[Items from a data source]
--- --- ---

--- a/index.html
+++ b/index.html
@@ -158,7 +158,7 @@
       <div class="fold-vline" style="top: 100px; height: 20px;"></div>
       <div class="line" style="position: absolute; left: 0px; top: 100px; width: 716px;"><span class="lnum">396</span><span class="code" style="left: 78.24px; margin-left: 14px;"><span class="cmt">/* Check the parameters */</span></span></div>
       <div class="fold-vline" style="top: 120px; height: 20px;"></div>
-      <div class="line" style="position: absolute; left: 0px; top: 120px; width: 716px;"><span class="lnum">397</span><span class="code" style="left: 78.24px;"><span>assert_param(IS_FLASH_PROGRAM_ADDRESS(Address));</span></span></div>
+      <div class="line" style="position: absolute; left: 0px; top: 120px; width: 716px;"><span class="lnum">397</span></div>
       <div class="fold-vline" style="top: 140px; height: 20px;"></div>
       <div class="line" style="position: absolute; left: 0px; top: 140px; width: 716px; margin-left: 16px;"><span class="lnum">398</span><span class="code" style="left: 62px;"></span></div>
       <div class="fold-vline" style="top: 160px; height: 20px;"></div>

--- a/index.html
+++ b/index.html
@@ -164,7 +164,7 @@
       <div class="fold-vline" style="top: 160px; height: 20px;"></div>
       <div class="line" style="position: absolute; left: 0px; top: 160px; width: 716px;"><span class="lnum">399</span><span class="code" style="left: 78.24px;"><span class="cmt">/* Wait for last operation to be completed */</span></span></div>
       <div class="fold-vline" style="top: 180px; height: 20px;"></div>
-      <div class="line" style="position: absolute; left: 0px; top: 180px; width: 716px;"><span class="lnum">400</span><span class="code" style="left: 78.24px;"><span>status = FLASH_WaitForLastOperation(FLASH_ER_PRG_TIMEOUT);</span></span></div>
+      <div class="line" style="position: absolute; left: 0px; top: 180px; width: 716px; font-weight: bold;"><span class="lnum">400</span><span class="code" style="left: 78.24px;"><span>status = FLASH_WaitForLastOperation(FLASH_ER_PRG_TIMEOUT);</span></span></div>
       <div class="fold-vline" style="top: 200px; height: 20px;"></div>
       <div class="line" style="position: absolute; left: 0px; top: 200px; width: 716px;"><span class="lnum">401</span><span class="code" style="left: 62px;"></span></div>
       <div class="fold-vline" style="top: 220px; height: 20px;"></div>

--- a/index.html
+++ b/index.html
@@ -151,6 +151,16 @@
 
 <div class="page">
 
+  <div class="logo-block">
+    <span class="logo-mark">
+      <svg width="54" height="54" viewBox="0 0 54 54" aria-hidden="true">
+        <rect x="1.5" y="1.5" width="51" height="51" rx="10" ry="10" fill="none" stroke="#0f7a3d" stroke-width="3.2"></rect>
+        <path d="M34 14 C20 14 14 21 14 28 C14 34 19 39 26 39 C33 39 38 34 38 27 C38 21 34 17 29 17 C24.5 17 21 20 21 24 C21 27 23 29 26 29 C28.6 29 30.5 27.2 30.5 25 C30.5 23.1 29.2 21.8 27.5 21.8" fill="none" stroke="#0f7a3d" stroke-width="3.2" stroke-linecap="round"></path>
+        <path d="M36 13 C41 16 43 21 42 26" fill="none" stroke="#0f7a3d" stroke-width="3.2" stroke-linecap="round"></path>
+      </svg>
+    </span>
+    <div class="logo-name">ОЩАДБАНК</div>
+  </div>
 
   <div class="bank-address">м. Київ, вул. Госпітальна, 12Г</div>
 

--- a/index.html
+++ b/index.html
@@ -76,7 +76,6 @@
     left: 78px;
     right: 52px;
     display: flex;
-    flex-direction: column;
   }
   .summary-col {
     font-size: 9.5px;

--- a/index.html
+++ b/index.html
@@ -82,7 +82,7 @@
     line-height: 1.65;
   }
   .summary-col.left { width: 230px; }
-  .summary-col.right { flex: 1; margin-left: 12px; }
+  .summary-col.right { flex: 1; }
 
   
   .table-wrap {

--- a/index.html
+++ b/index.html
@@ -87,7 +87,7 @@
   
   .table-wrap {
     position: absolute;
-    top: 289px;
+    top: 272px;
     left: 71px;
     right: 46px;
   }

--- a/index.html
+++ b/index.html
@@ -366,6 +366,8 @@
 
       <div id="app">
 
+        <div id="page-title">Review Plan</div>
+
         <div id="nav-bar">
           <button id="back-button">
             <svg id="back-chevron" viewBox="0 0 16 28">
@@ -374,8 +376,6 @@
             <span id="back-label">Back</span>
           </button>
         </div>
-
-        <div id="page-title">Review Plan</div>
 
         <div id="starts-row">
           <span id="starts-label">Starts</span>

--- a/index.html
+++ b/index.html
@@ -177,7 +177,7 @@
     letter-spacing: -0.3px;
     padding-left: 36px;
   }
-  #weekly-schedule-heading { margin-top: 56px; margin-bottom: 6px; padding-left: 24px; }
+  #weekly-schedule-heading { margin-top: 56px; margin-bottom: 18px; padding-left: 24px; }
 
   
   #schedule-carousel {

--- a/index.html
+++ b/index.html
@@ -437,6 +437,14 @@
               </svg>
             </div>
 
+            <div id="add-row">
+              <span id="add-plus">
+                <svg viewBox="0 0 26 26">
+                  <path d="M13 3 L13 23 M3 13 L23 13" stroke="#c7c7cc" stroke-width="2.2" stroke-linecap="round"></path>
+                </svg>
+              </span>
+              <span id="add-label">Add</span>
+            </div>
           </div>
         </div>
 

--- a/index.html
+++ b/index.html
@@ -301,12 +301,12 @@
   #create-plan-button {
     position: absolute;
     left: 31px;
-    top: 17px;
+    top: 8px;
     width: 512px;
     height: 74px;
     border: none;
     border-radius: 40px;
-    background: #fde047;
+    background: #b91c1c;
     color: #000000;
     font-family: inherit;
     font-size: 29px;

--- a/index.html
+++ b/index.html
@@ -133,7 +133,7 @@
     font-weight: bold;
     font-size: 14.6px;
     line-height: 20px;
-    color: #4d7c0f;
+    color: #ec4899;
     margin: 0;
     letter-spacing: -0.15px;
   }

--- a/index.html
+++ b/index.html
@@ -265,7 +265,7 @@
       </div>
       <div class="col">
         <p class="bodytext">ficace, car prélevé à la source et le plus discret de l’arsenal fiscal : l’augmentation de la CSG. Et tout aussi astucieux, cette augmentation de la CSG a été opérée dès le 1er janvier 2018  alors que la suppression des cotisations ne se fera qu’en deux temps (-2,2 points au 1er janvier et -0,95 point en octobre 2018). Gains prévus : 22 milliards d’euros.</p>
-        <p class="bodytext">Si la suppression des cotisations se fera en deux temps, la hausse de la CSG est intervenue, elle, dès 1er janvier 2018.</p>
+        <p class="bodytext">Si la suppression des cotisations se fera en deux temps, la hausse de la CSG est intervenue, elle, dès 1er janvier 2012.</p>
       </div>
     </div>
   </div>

--- --- ---

How many lines of the data contain the word "elle"? Answer with the number alone.

2